Elsewhere, Citadel Securities says it has gained ground with its biggest clients in US corporate credit and estimates it has a 15% market share in block trades larger than US$5m and longer than seven years' maturity. It has also started offering “grey market” trading for newly issued bonds.
“We don’t have a strategic plan to be all things to all people,” said Esposito. “How do we decide to enter a new market? We’re always guided by a client need, a client problem, a client constraint. If a client need isn’t being met and we have something differentiated to offer, we enter. And when we enter, we play to win.”
All the while, Citadel Securities’ meticulous development of systems, technology and infrastructure has provided the foundations to process the deluge of client flows that have arrived during the various bouts of volatility that have erupted in recent years.

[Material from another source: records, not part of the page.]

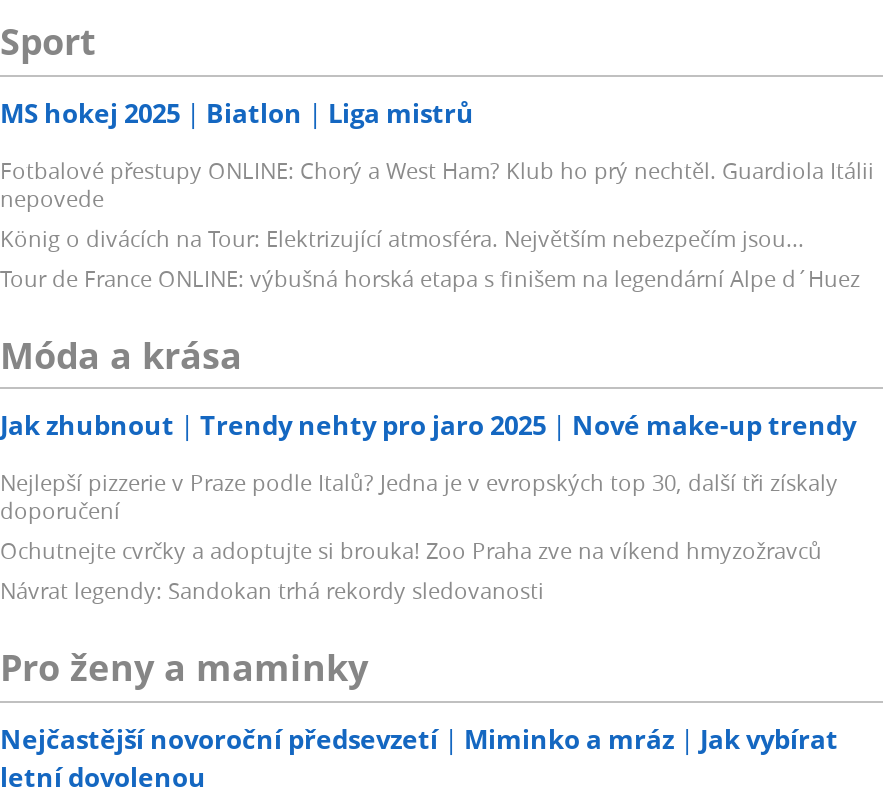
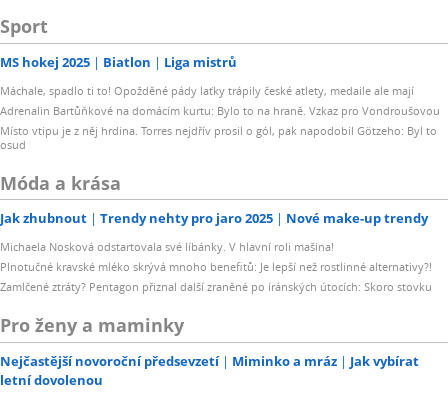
- Fotbalové přestupy ONLINE: Chorý a West Ham? Klub ho prý nechtěl. Guardiola Itálii
- nepovede
- König o divácích na Tour: Elektrizující atmosféra. Největším nebezpečím jsou...
- Tour de France ONLINE: výbušná horská etapa s finišem na legendární Alpe d´Huez
+ Máchale, spadlo ti to! Opožděné pády laťky trápily české atlety, medaile ale mají
+ Adrenalin Bartůňkové na domácím kurtu: Bylo to na hraně. Vzkaz pro Vondroušovou
+ Místo vtipu je z něj hrdina. Torres nejdřív prosil o gól, pak napodobil Götzeho: Byl to
+ osud

- Nejlepší pizzerie v Praze podle Italů? Jedna je v evropských top 30, další tři získaly
- doporučení
- Ochutnejte cvrčky a adoptujte si brouka! Zoo Praha zve na víkend hmyzožravců
- Návrat legendy: Sandokan trhá rekordy sledovanosti
+ Michaela Nosková odstartovala své líbánky. V hlavní roli mašina!
+ Plnotučné kravské mléko skrývá mnoho benefitů: Je lepší než rostlinné alternativy?!
+ Zamlčené ztráty? Pentagon přiznal další zraněné po íránských útocích: Skoro stovku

In April, at the height of the “liberation day” tariff turmoil, Citadel Securities absorbed a record of roughly US$1.4trn of gross trade volume in Treasuries on one day – nearly double the previous peak of activity it handled in 2023 around the collapse of Silicon Valley Bank. Overall, its rates trading desk executed double the trading volume in April than its previous monthly record – and with a much higher trade hit ratio.
“Whether it's 'liberation day' or Silicon Valley Bank in 2023 or Covid in 2020, whenever we see these giant spikes in client volume, setting new records each time, we’ve been able to handle those seamlessly and ensure our clients get the same level of service when markets are choppy as when markets are calm,” said Matt Culek, chief operating officer.
He said the firm builds its systems to handle three times the previous record in volumes as a minimum standard. “We built the platform to naturally scale as the market moves and volumes increase exponentially, as we’ve seen over the past five years,” he said.